Sony Pictures Classics presents Oliver Hermanus’ Living on three screens in New York (Angelika, New Plaza Cinema) and LA (Royal). Written by Nobel Prize-winning writer Kazuo Ishiguro, and starring Bill Nighy, Aimee Lou Wood, Alex Sharp, Tom Burke, the film is the story of an ordinary man reduced to a shadow existence by years of oppressive office routine, who makes a supreme effort to turn his dull life around. This reimagining of the 1952 film Ikiru by Akira Kurosawa premiered at Sundance. A 93% critics score. See Deadline review.

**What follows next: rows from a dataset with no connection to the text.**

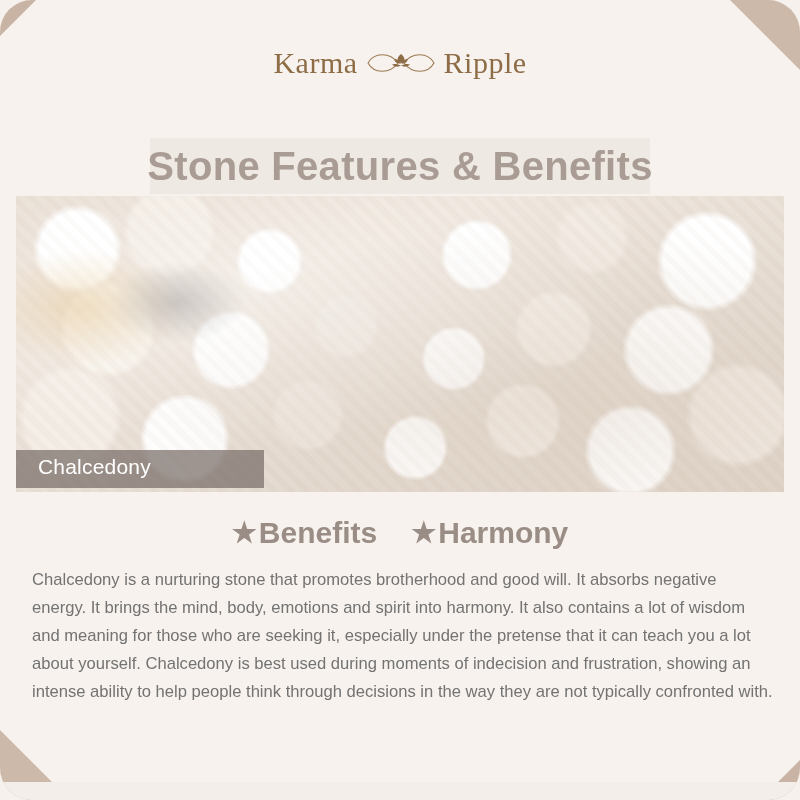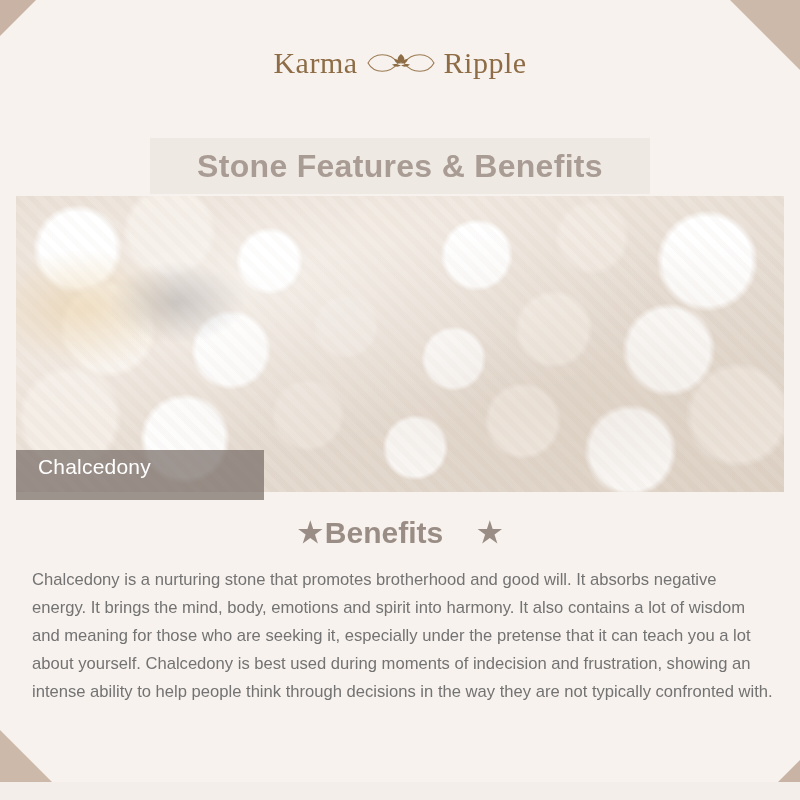"Karma" .page { border-radius: none -> 32px }
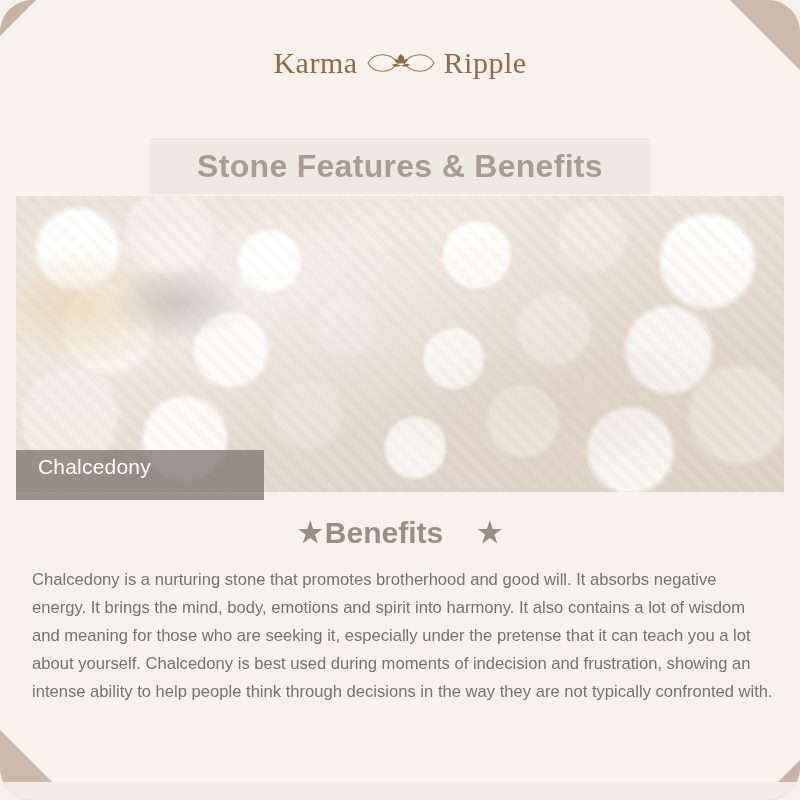"Stone Features & Benefits" .title-band .title-text { font-size: 32px -> 40px }
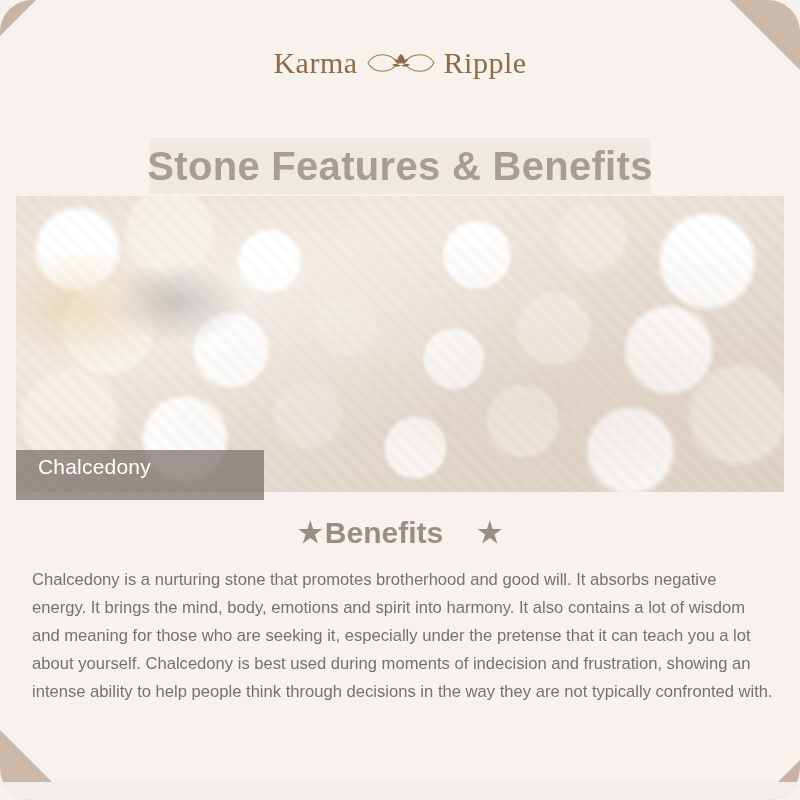"Chalcedony" .caption-tab { padding: 0 18px 16px 22px -> 0 18px 4px 22px }
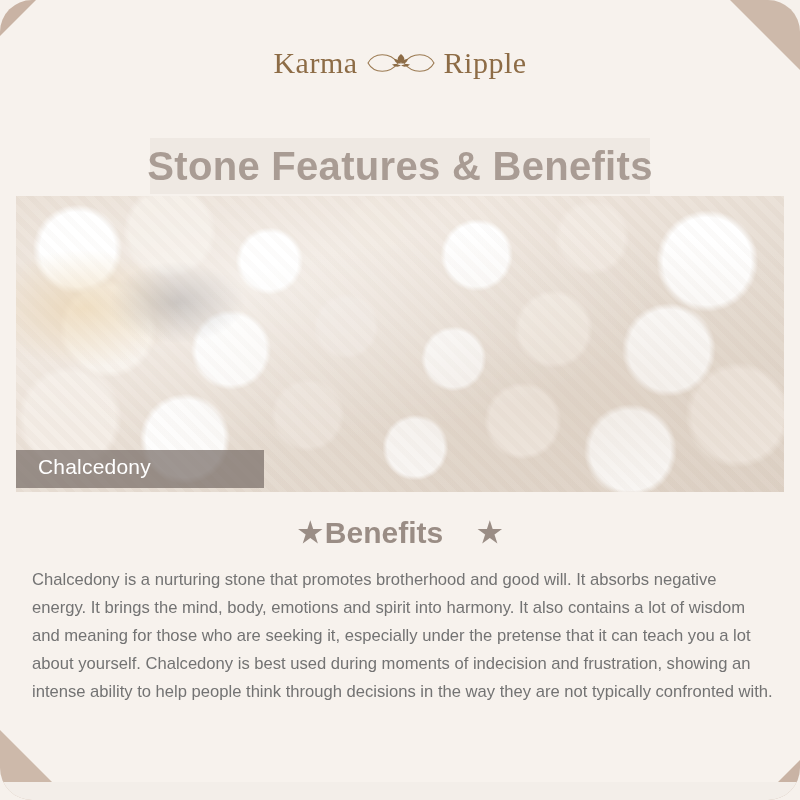"Harmony" span { html: none -> <span>Harmony</span> }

Magnolia Pictures presents Emer Reynolds Joyride in five theaters including the Glendale Laemmle in LA, and on VOD. Olivia Colman, Charlie Reed, Lochlann Ó Mearáin. A complicated middle-aged mother (Colman) and troubled adolescent (Reid) meet under unusual circumstances and end up traveling together across Ireland.

Netflix opens Scott Cooper’s historical crime drama The Pale Blue Eye in 55 theaters in 35 cities including the Paris and the Quad in NYC, the Landmark Westwood, Los Feliz and the Bay in LA, ahead of a Jan. 6 streaming date. A New York City detective Augustus Landor (Bale) investigates a gruesome murder at the U.S. Military Academy at West Point, circa 1832, aided by a young Edgar Allen Poe (Harry Melling). Deadline review here.